Work item
Write out the records in full, exactly as given, but without the images.

##### Extracted information #####

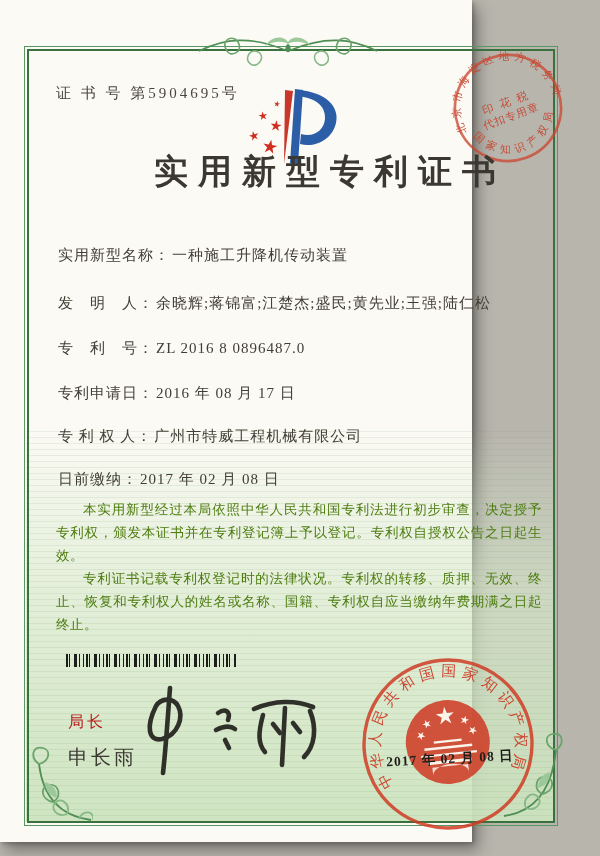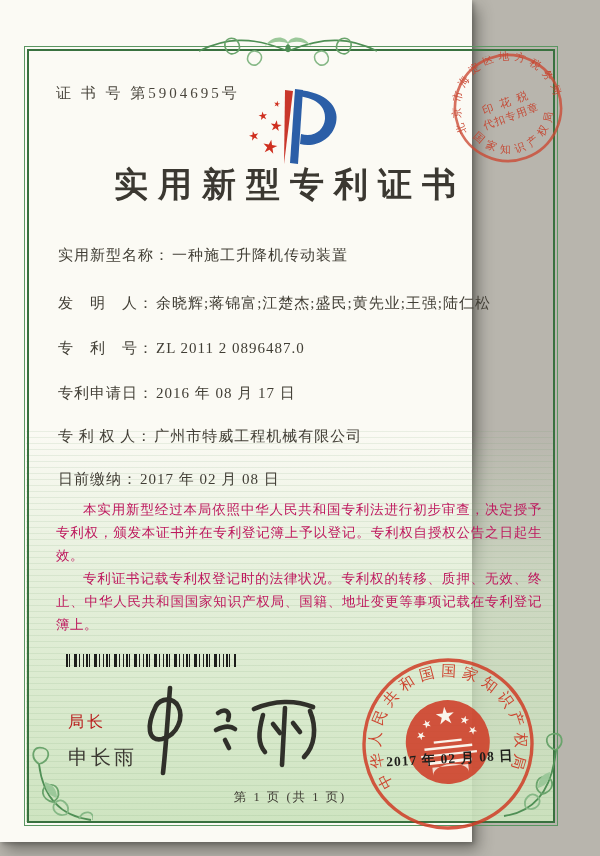--- a/index.html
+++ b/index.html
@@ -35,8 +35,8 @@
   .tax-seal{position:absolute;left:452px;top:52px;transform:rotate(-20deg);opacity:.9;}
   .logo{position:absolute;left:232px;top:84px;}
   .doc-title{
-    position:absolute;left:24px;top:162px;width:532px;text-align:center;
-    font-size:34px;font-weight:700;color:#3b3831;letter-spacing:10px;
+    position:absolute;left:24px;top:149px;width:532px;text-align:center;
+    font-size:34px;font-weight:700;color:#3b3831;letter-spacing:10px;padding-left:40px;
   }
   .field-row{
     position:absolute;left:58px;width:482px;font-size:15px;color:#413e35;letter-spacing:1px;white-space:nowrap;

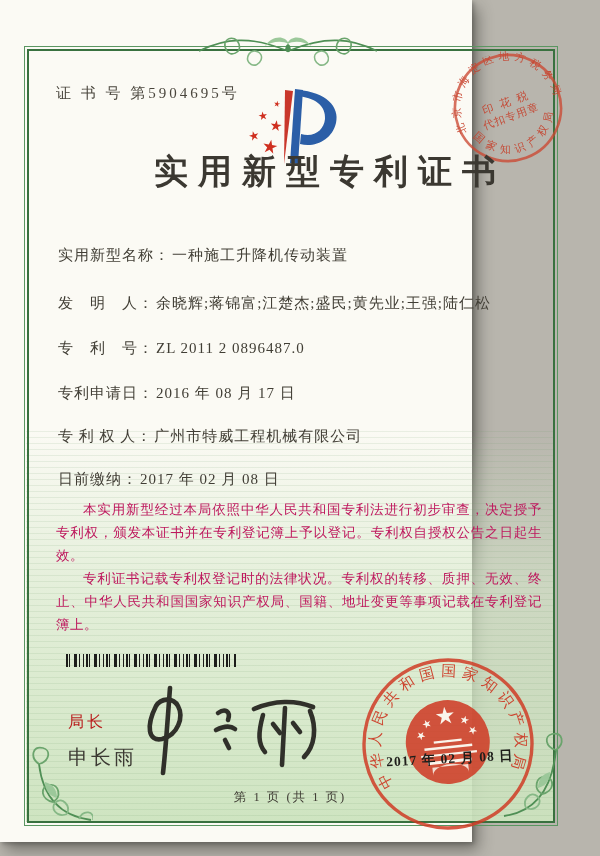--- a/index.html
+++ b/index.html
@@ -139,7 +139,7 @@
       <span class="lbl">发　明　人：</span><span class="val">余晓辉;蒋锦富;江楚杰;盛民;黄先业;王强;陆仁松</span>
     </div>
     <div class="field-row fr2">
-      <span class="lbl">专　利　号：</span><span class="val">ZL 2011 2 0896487.0</span>
+      <span class="lbl">专　利　号：</span><span class="val">ZL 2016 8 0896487.0</span>
     </div>
     <div class="field-row fr3">
       <span class="lbl">专利申请日：</span><span class="val">2016 年 08 月 17 日</span>

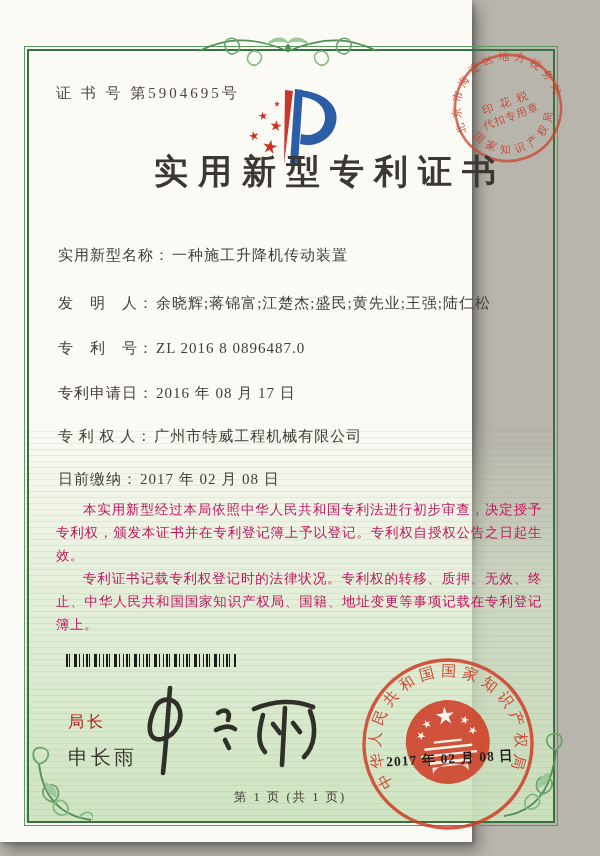--- a/index.html
+++ b/index.html
@@ -45,7 +45,7 @@
   .fr0{top:246px}.fr1{top:294px}.fr2{top:339px}.fr3{top:384px}.fr4{top:427px}.fr5{top:470px}
   .paras{
     position:absolute;left:56px;top:498px;width:486px;
-    font-size:13.5px;line-height:23px;color:#be185d;letter-spacing:.5px;text-align:justify;
+    font-size:13.5px;line-height:23px;color:#4d7c0f;letter-spacing:.5px;text-align:justify;
   }
   .paras p{margin:0;text-indent:2em;}
   .barcode{

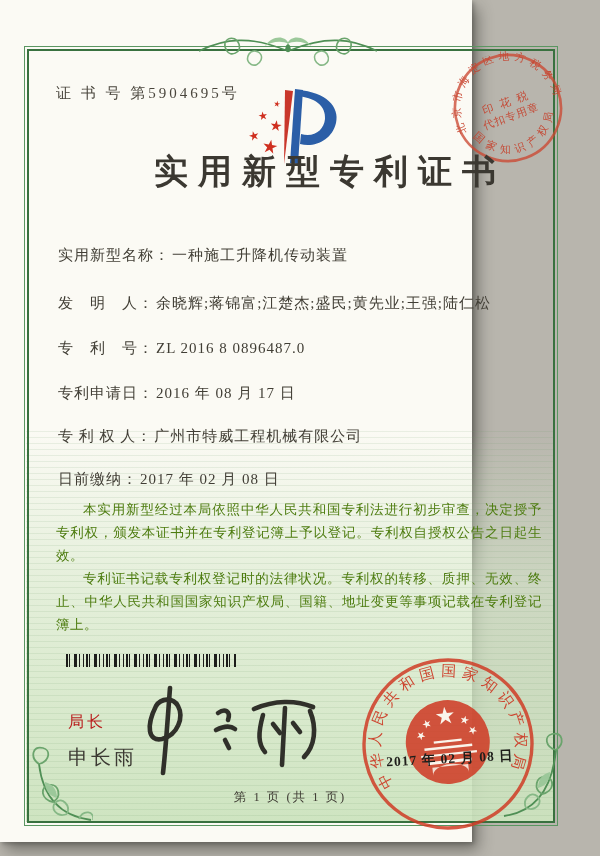--- a/index.html
+++ b/index.html
@@ -154,7 +154,7 @@
 
   <div class="paras">
     <p>本实用新型经过本局依照中华人民共和国专利法进行初步审查，决定授予专利权，颁发本证书并在专利登记簿上予以登记。专利权自授权公告之日起生效。</p>
-    <p>专利证书记载专利权登记时的法律状况。专利权的转移、质押、无效、终止、中华人民共和国国家知识产权局、国籍、地址变更等事项记载在专利登记簿上。</p>
+    <p>专利证书记载专利权登记时的法律状况。专利权的转移、质押、无效、终止、恢复和专利权人的姓名或名称、国籍、专利权自应当缴纳年费期满之日起终止。</p>
   </div>
 
   <div class="barcode"></div>

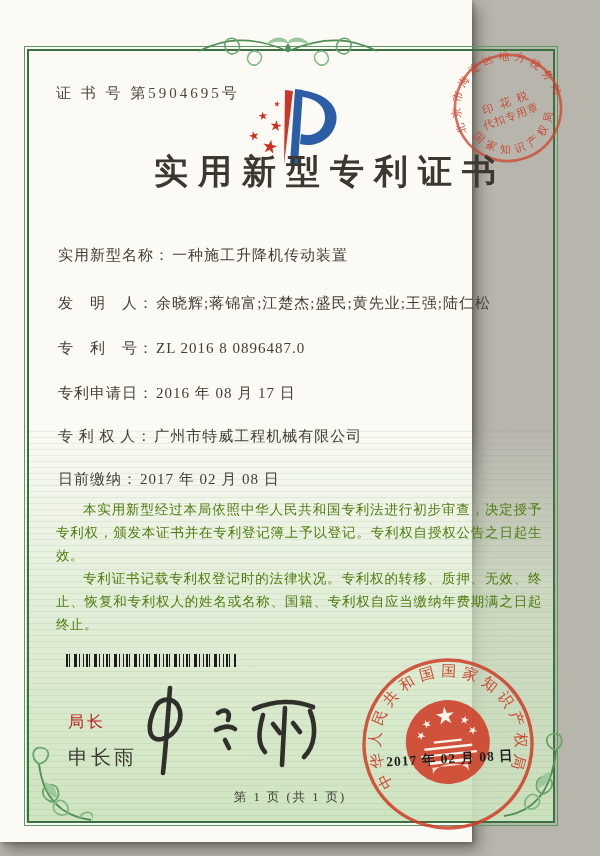--- a/index.html
+++ b/index.html
@@ -226,7 +226,6 @@
     </g>
   </svg>
 
-  <div class="footer">第 1 页 (共 1 页)</div>
 
 </div>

#####

Solution to this task
--- a/index.html
+++ b/index.html
@@ -35,8 +35,8 @@
   .tax-seal{position:absolute;left:452px;top:52px;transform:rotate(-20deg);opacity:.9;}
   .logo{position:absolute;left:232px;top:84px;}
   .doc-title{
-    position:absolute;left:24px;top:162px;width:532px;text-align:center;
-    font-size:34px;font-weight:700;color:#3b3831;letter-spacing:10px;
+    position:absolute;left:24px;top:149px;width:532px;text-align:center;
+    font-size:34px;font-weight:700;color:#3b3831;letter-spacing:10px;padding-left:40px;
   }
   .field-row{
     position:absolute;left:58px;width:482px;font-size:15px;color:#413e35;letter-spacing:1px;white-space:nowrap;

--- a/index.html
+++ b/index.html
@@ -139,7 +139,7 @@
       <span class="lbl">发　明　人：</span><span class="val">余晓辉;蒋锦富;江楚杰;盛民;黄先业;王强;陆仁松</span>
     </div>
     <div class="field-row fr2">
-      <span class="lbl">专　利　号：</span><span class="val">ZL 2011 2 0896487.0</span>
+      <span class="lbl">专　利　号：</span><span class="val">ZL 2016 8 0896487.0</span>
     </div>
     <div class="field-row fr3">
       <span class="lbl">专利申请日：</span><span class="val">2016 年 08 月 17 日</span>

--- a/index.html
+++ b/index.html
@@ -45,7 +45,7 @@
   .fr0{top:246px}.fr1{top:294px}.fr2{top:339px}.fr3{top:384px}.fr4{top:427px}.fr5{top:470px}
   .paras{
     position:absolute;left:56px;top:498px;width:486px;
-    font-size:13.5px;line-height:23px;color:#be185d;letter-spacing:.5px;text-align:justify;
+    font-size:13.5px;line-height:23px;color:#4d7c0f;letter-spacing:.5px;text-align:justify;
   }
   .paras p{margin:0;text-indent:2em;}
   .barcode{

--- a/index.html
+++ b/index.html
@@ -154,7 +154,7 @@
 
   <div class="paras">
     <p>本实用新型经过本局依照中华人民共和国专利法进行初步审查，决定授予专利权，颁发本证书并在专利登记簿上予以登记。专利权自授权公告之日起生效。</p>
-    <p>专利证书记载专利权登记时的法律状况。专利权的转移、质押、无效、终止、中华人民共和国国家知识产权局、国籍、地址变更等事项记载在专利登记簿上。</p>
+    <p>专利证书记载专利权登记时的法律状况。专利权的转移、质押、无效、终止、恢复和专利权人的姓名或名称、国籍、专利权自应当缴纳年费期满之日起终止。</p>
   </div>
 
   <div class="barcode"></div>

--- a/index.html
+++ b/index.html
@@ -226,7 +226,6 @@
     </g>
   </svg>
 
-  <div class="footer">第 1 页 (共 1 页)</div>
 
 </div>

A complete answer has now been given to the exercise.